Wednesday, 13 November 2013

Group Condemns Increasing Cases of Child Rape, Battery



A group of non-governmental organizations comprising of child’s rights organizations, and women and youth groups has condemned in strong terms the alarming and increasing rate of reported rape of children and general atmosphere of child abuse in the country.

In a press statement, the groups including the Africans Unite Against Child Abuse (AFRUCA-UK), Spaces for Change, the Environmental Rights Action/Friends of the Earth Nigeria (ERA/FoEN), Media Concern Initiative for Women & Children (MediaCon), Healing Hearts Foundation, Project Alert on Violence Against Women and Children, the Charles and Doosurh Abaagu Foundation, and the Women Environmental Programme (WEP), the Triumphant Foundation for Widows and Orphans organization and the Next Generation Youth Initiative International (NEGYII) stressed that the trend had reached an unacceptable level and must be stopped by all legal means.

The recent reaction followed the report that a two-year old baby was raped in Nasarawa State by a police corporal, Anthony Onoja.

‘On a daily basis, we are bombarded by the abominable news of the rape of innocent children and hapless girls across the country. When it is not a porn-addicted 14 year-old boy A 14-year-old boy, raping to death a nine-year old in Ikorodu, Lagos, it is a 35-year-old pastor, Yakubu Izang in Jos, Plateau State defiling two underage girls entrusted into his care for prayers, or an 18 year –old girl on an evening errand gang-raped by eight artisans in the Odume Obosi area of Anambra State, a 47-year-old man, Orire Agidiogun, docked in Lagos for who allegedly raped a four-year-old child, and now a law-enforcement officer in the name of Police Corporal Anthony Onoja, committing the most beastly act and harming an innocent baby, a two-year-old toddler at Kabayi in Nasarawa State. What this shows is that our beloved country is tending towards anarchy, a lawless state where the most powerless and most defenseless are harmed without any repercussion. Clearly, this is unacceptable’, the statement added.
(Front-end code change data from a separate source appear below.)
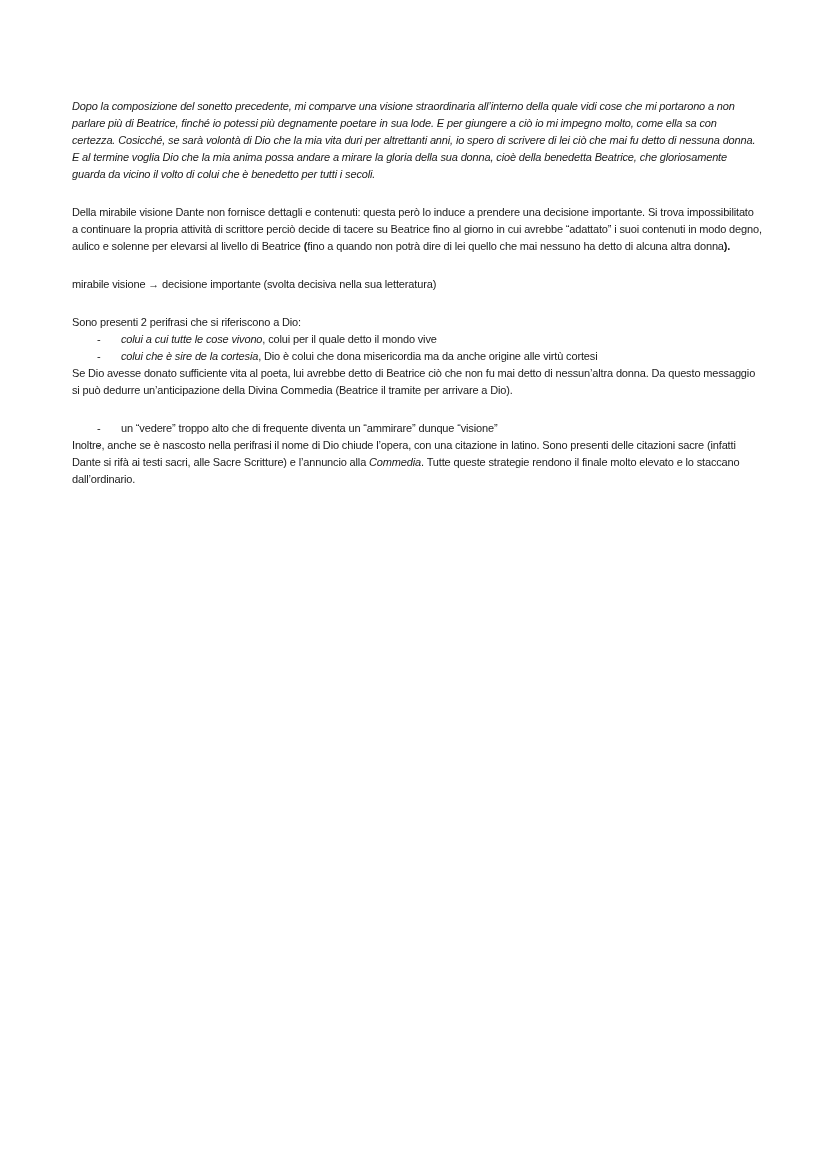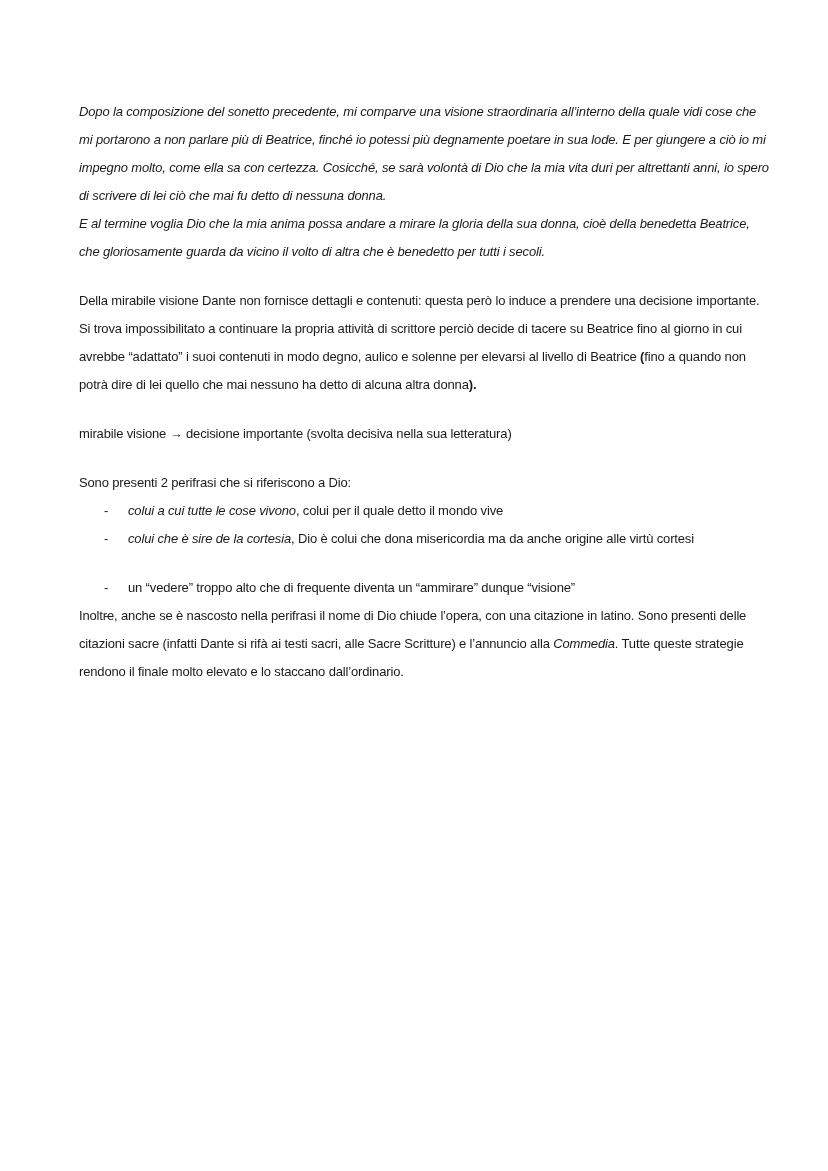"Dopo la composizione del sonetto" .page { font-size: 13px -> 11px; left: 79px -> 72px; line-height: 28px -> 17px }
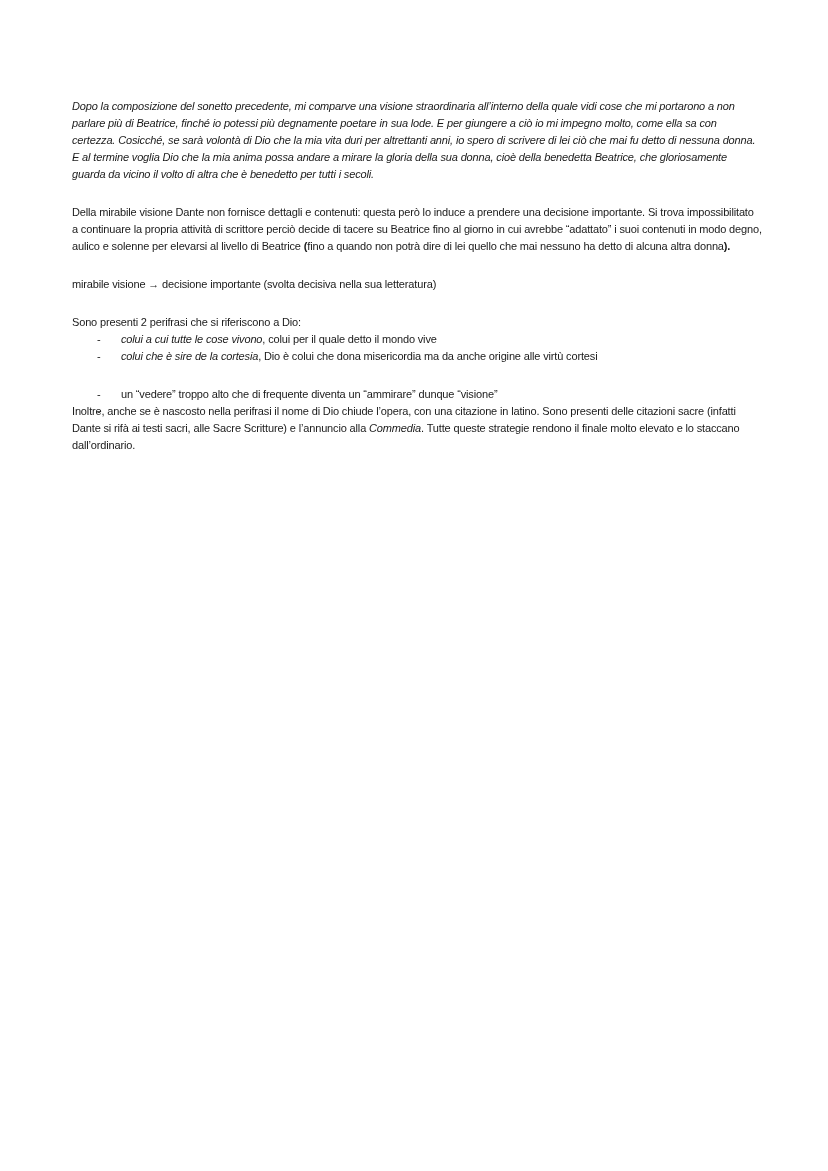"E al termine voglia Dio" p.p { text: altra -> colui }
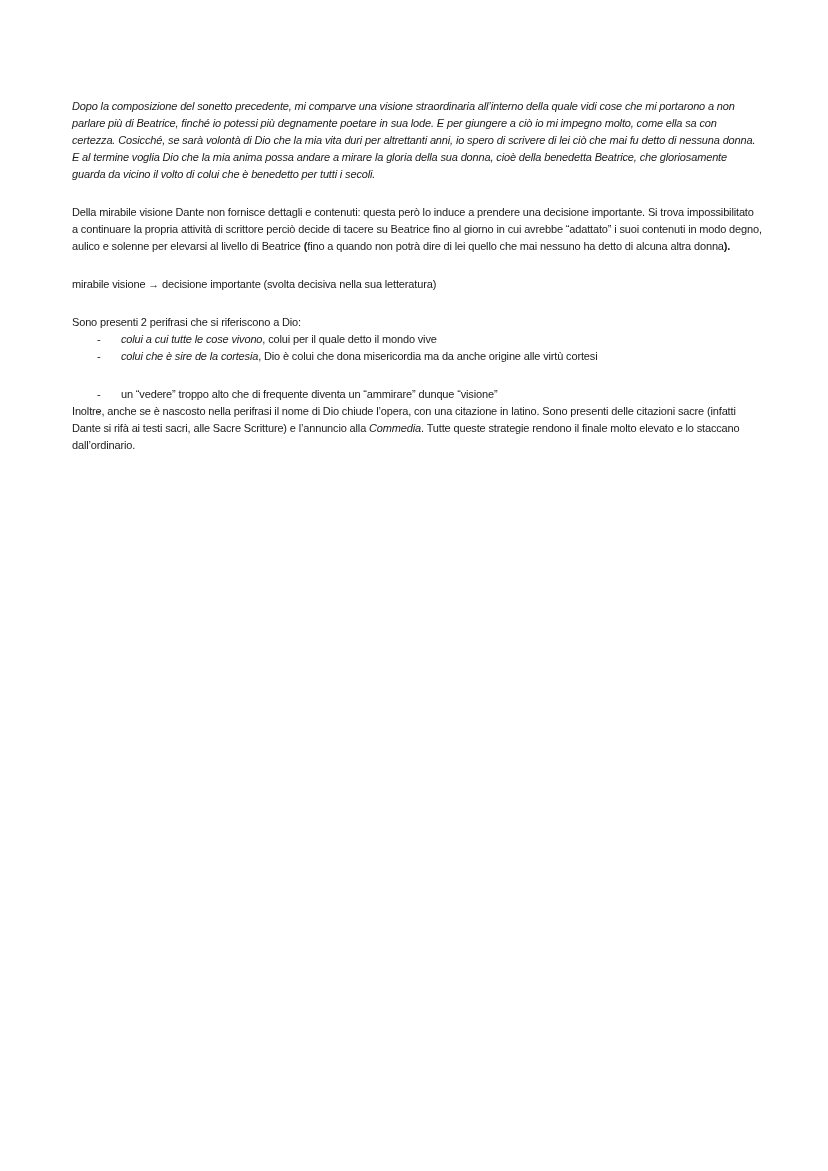"Se Dio avesse donato sufficiente" p.p { html: none -> <p>Se Dio avesse donato sufficiente vita al poeta, lui avrebbe detto di Beatrice ciò che non fu mai detto di nessun’altra donna. Da questo messaggio si può dedurre un’anticipazione della Divina Commedia (Beatrice il tramite per arrivare a Dio).</p> }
The group also noted that just like the rape cases, virtually nothing was being done by the government agencies vested with the responsibility of protecting children to halt the incessant attacks on children, particularly under-aged house helps, orphans and indigent children nation-wide. The statement cited instances including that of an 11-year old house help, Ita Bassey-Eno, who died after being set ablaze by her guardian, Mrs. Nkese Iroakazi, a nurse a few months ago in Lagos.

‘From my point of view as a UK based charity, there needs to be more intensive, strong, prolonged and continuous joint action to help protect Nigerian children. All it takes is for something terrible to happen to just one child here in the UK and all hell breaks loose. Heads will roll, people will lose their jobs, government will be sued, if possible, parliament will hold a major session, policy changes will happen etc. The situation needs to be similar in Nigeria… One child is one too many’, says Debbie Ariyo of AFRUKA-UK.

Sophie Mbanisi, Executive Director of the Healing Heart Foundation says only the strictest punishment for the culprits would do. ‘This madness against children— God’s gift to us– just must stop. The evil is increasing by the day because no “Pharoah” or “Herod” has been made a scapegoat yet, in the real sense of it, and we must all join hands to put an end to this wickedness,” she said.

‘Nigerian laws are too weak to protect women and girls against rape and defilement, says Victoria Ibezim-Ohaeri of Spaces for Change. “The ratification and domestication of the Child Rights Convention has hardly helped to protect women and girls from recurrent sexual violence. We need strong laws that bark and bite, and not just lip-service legal standards that merely conform to the tenets of global formality. Protecting women and young daughters from sexual abuse and violence is a moral and legal obligation that the Nigerian government must take very seriously,” she added.

‘Though we are aware that Corporal Onoja, the pervert who raped the two-year old, is currently on trial, we want the trial and eventual conviction to be made public so as to serve as a deterrent to others. And as many Onojas as are prowling the country and defiling innocent and defenseless children should be shown the way to where they belong—the jail’, said Betty Abah of ERA.

Section 31 and 32 of the Child’s Right Act make child rape case a criminal offence which attracts life imprisonment or 14 years imprisonment.

‘It does not augur well for our image as a nation when all the international indices regarding the welfare of children portray us in alarming negatives’, the statement concluded.